ACCORDO POMODORO, MERCURI: “BEL PASSO AVANTI”. MA C’È DISPARITÀ DEI PREZZI

Con la chiusura dell’accordo del pomodoro da industria centro sud (leggi news) si realizza di fatto una disparità economica tra i produttori dell’area di coltivazione meridionale.

Da un lato, infatti, ci sono quelli che hanno firmato l’accordo di ieri (sotto l’egida della relativa interprofessione nata lo scorso ottobre), che rappresentano circa 25 milioni di quintali di produzione, che saranno remunerati con 95 euro a tonnellata per il pomodoro tondo e 105 per quello oblungo come definito dall’accordo. “Un significativo passo avanti – nel commento di Giorgio Mercuri, presidente di Alleanza Cooperative Agroalimentari – che va nella direzione di una maggiore valorizzazione del pomodoro pelato, che rappresenta il 65% di tutto il pomodoro prodotto al Sud”,

Dall’altra, c’è quella parte di produttori che rappresentano circa 2 milioni di quintali di prodotto, che ha, per contro, aderito all’intesa tra la Princes – l’industria di trasformazione nel foggiano – e Coldiretti che, si badi bene, non è un’azienda produttrice ma un ente di rappresentanza sindacale dei produttori. Per i produttori aderenti alla Coldiretti, che solo in seconda battuta hanno aderito all’accordo, la remunerazione riconosciuta, unica sia per il tondo che per l’oblungo, è di 102 euro a tonnellata.
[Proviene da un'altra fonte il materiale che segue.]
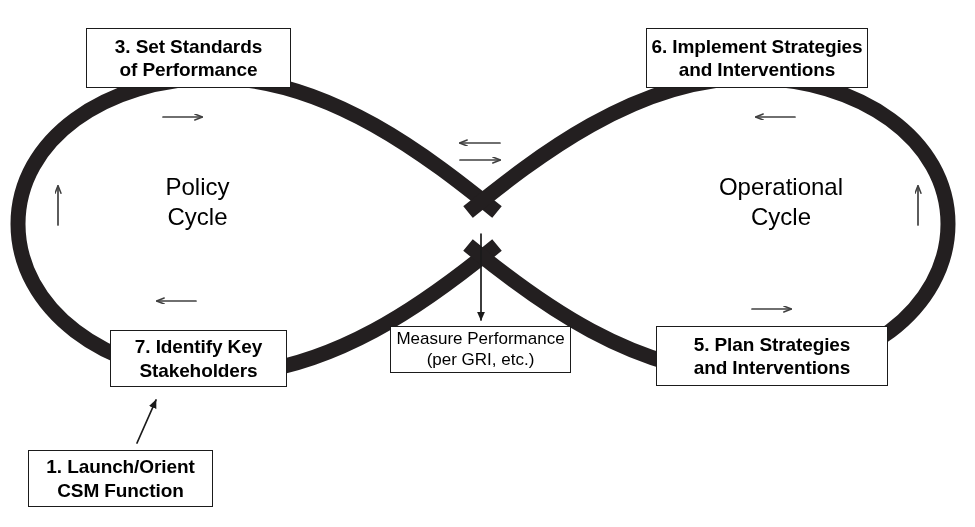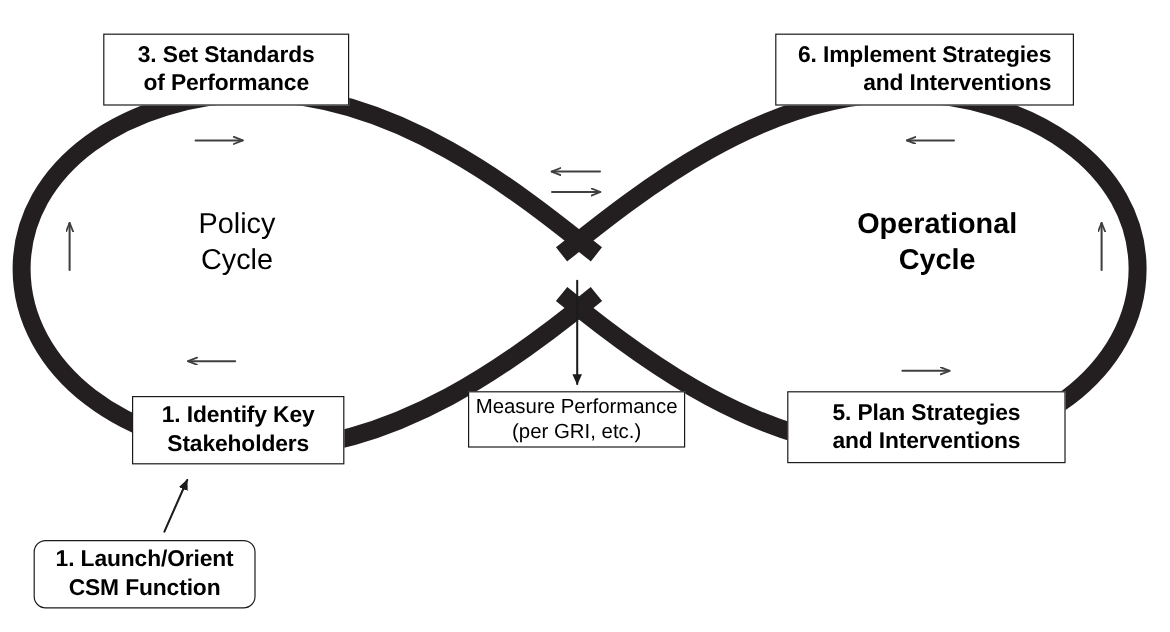"6. Implement Strategies" #box-6 { text-align: right -> none; width: 249px -> 222px }
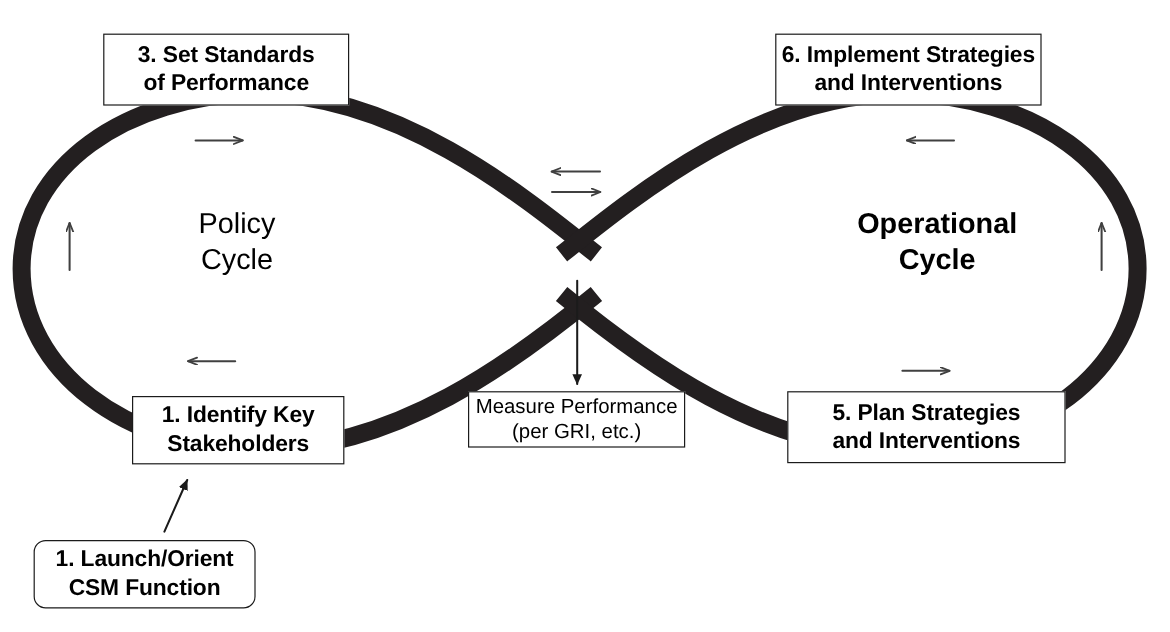"Operational" #cycle-operational { font-weight: bold -> none }
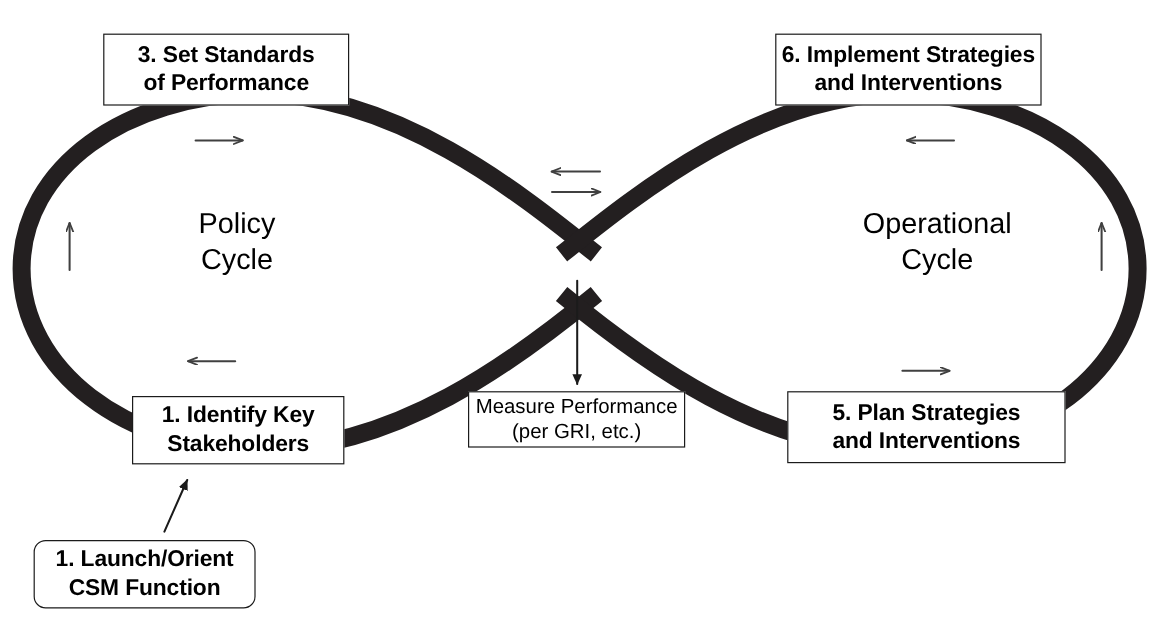"1. Identify Key" span.label { text: 1 -> 7 }
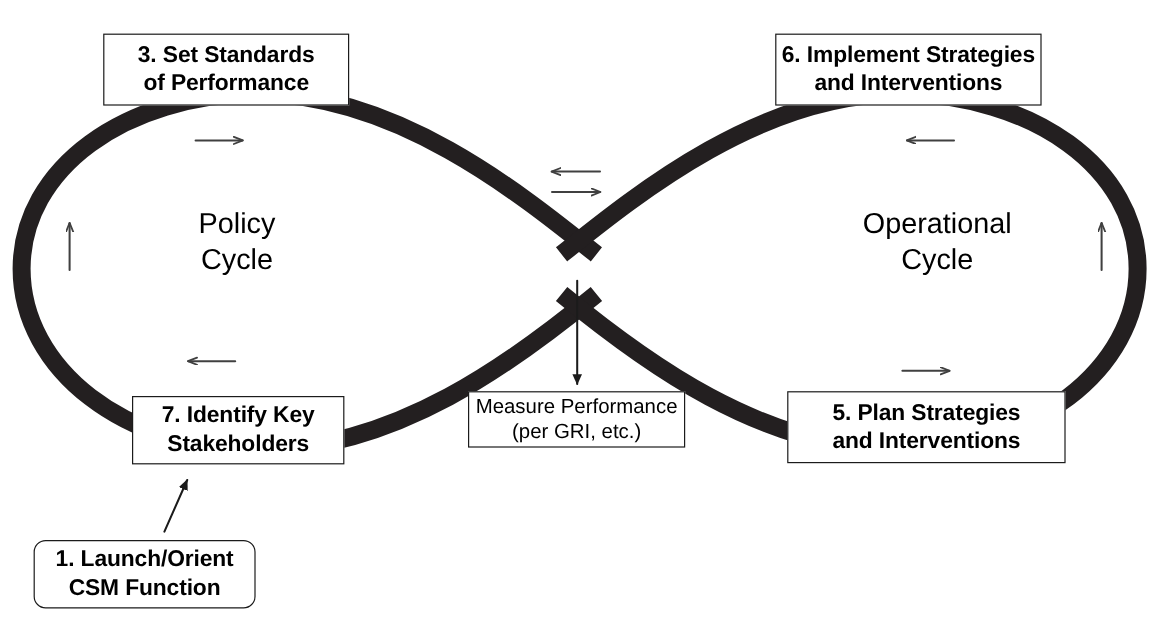"1. Launch/Orient" #box-1 { border-radius: 10px -> none }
“Di fatto si crea un’ingiustificata disparità di trattamento economico tra produttori – continua Mercuri– che potrebbe tradursi, per quelli della varietà oblunga, in una forbice al ribasso di 3 euro a tonnellata. Una penalizzazione che potrebbe essere ancora maggiore considerata l’impennata dei costi di affitto dei terreni che, quest’anno, arrivano anche a mille euro per ettaro a stagione”.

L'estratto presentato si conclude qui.